The downstream end of the metallic jacket 20 includes a bent tab 50 which prevents relative rearward movement of the ceramic blade to the disc 10. Accordingly, any gas loading on the blade or centrifugal load components on the blade tending to move it upstream or downstream will be resisted by the blade root locking means formed as an integral part of the metallic jacket 20.
Accordingly, there is provided a new and improved assembly of a ceramic blade to a metallic rotor disc wherein metallic jacket means and yieldable support means in the form of ceramic potting material effectively isolate the ceramic blade root from the high localized loads developed within the disc member during operation of the rotor. Furthermore, the assembly permits a more uniform stress distribution on the critical root load bearing surfaces of the ceramic blade. In addition, locking means are provided in the assembly to maintain the ceramic blade within the disc, slot in the presence of axial loads tending to shift the blade upstream or downstream relative to the rotor disc.
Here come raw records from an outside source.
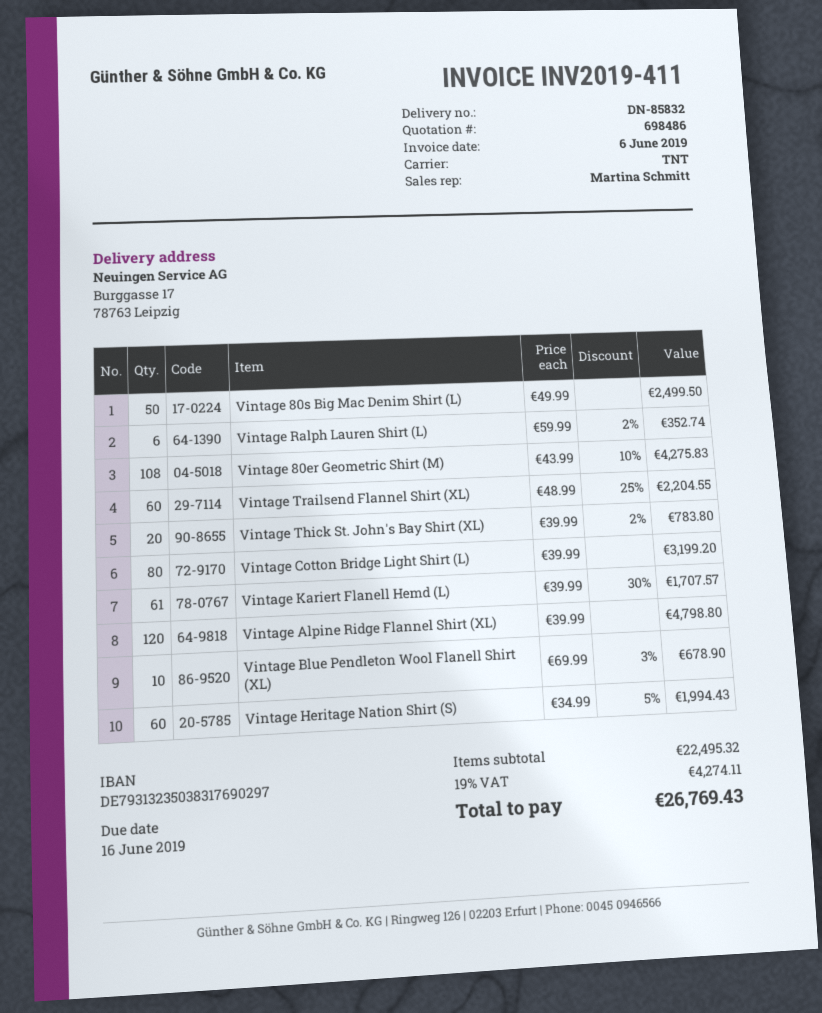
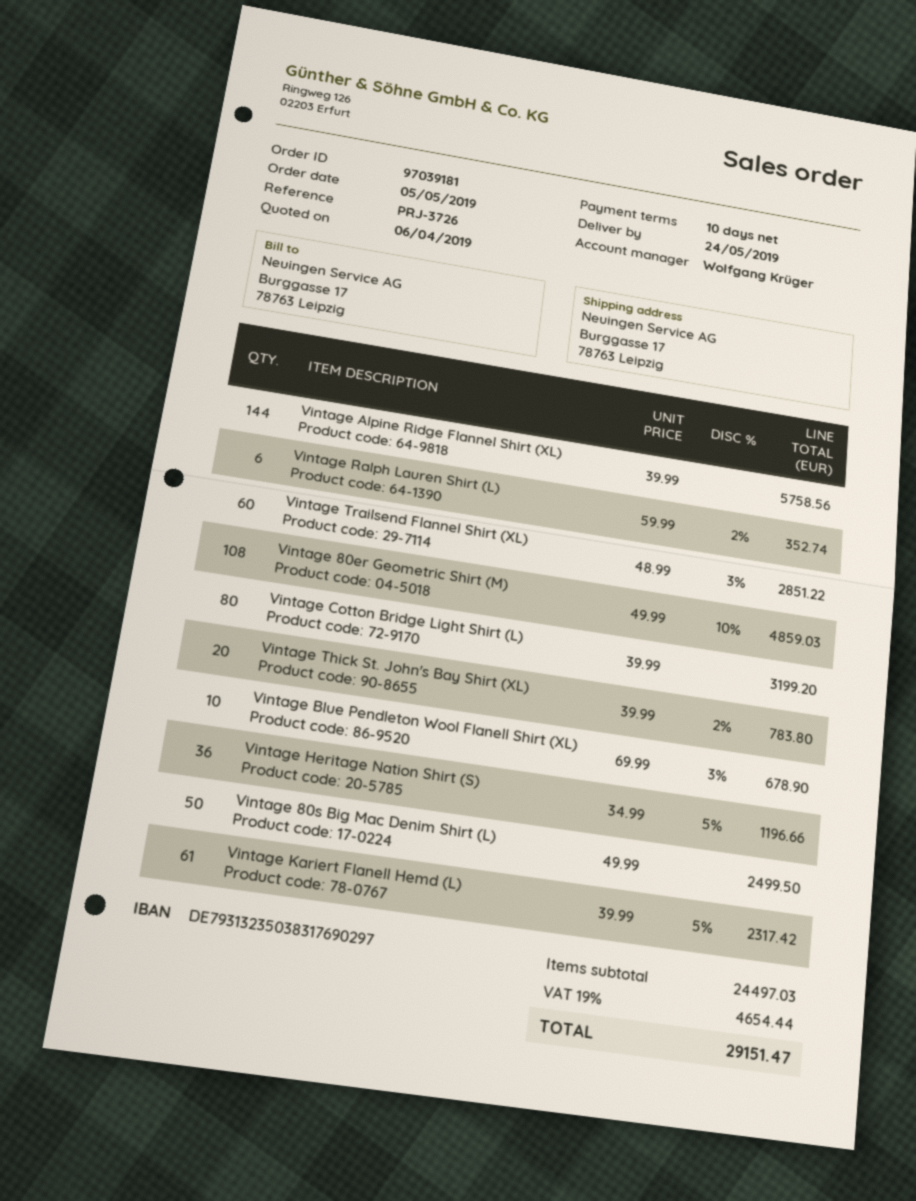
sales rep: Martina Schmitt -> Wolfgang Krüger
Vintage 80er Geometric Shirt (M): 108 x 43.99 - 10% = 4275.83 -> 108 x 49.99 - 10% = 4859.03
Vintage Trailsend Flannel Shirt (XL): 60 x 48.99 - 25% = 2204.55 -> 60 x 48.99 - 3% = 2851.22
Vintage Kariert Flanell Hemd (L): 61 x 39.99 - 30% = 1707.57 -> 61 x 39.99 - 5% = 2317.42
Vintage Alpine Ridge Flannel Shirt (XL): 120 x 39.99 = 4798.80 -> 144 x 39.99 = 5758.56
Vintage Heritage Nation Shirt (S): 60 x 34.99 - 5% = 1994.43 -> 36 x 34.99 - 5% = 1196.66
subtotal: 22495.32 -> 24497.03
tax: 19% = 4274.11 -> 19% = 4654.44
total: 26769.43 -> 29151.47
The resulting assembly provides a simple, economical and easily manufactured arrangement for mounting the ceramic turbine blades on the rotor and avoids costly machining techniques, as heretofore required for mounting ceramic blades on a metallic rotor disc.
While the invention has been described in detail with respect to a single embodiment of the invention, it will be understood by those skilled in the art that various changes and modifications may be made without departing from the spirit and scope of the invention, and it is intended, therefore, to cover all such changes and modifications in the appended claims.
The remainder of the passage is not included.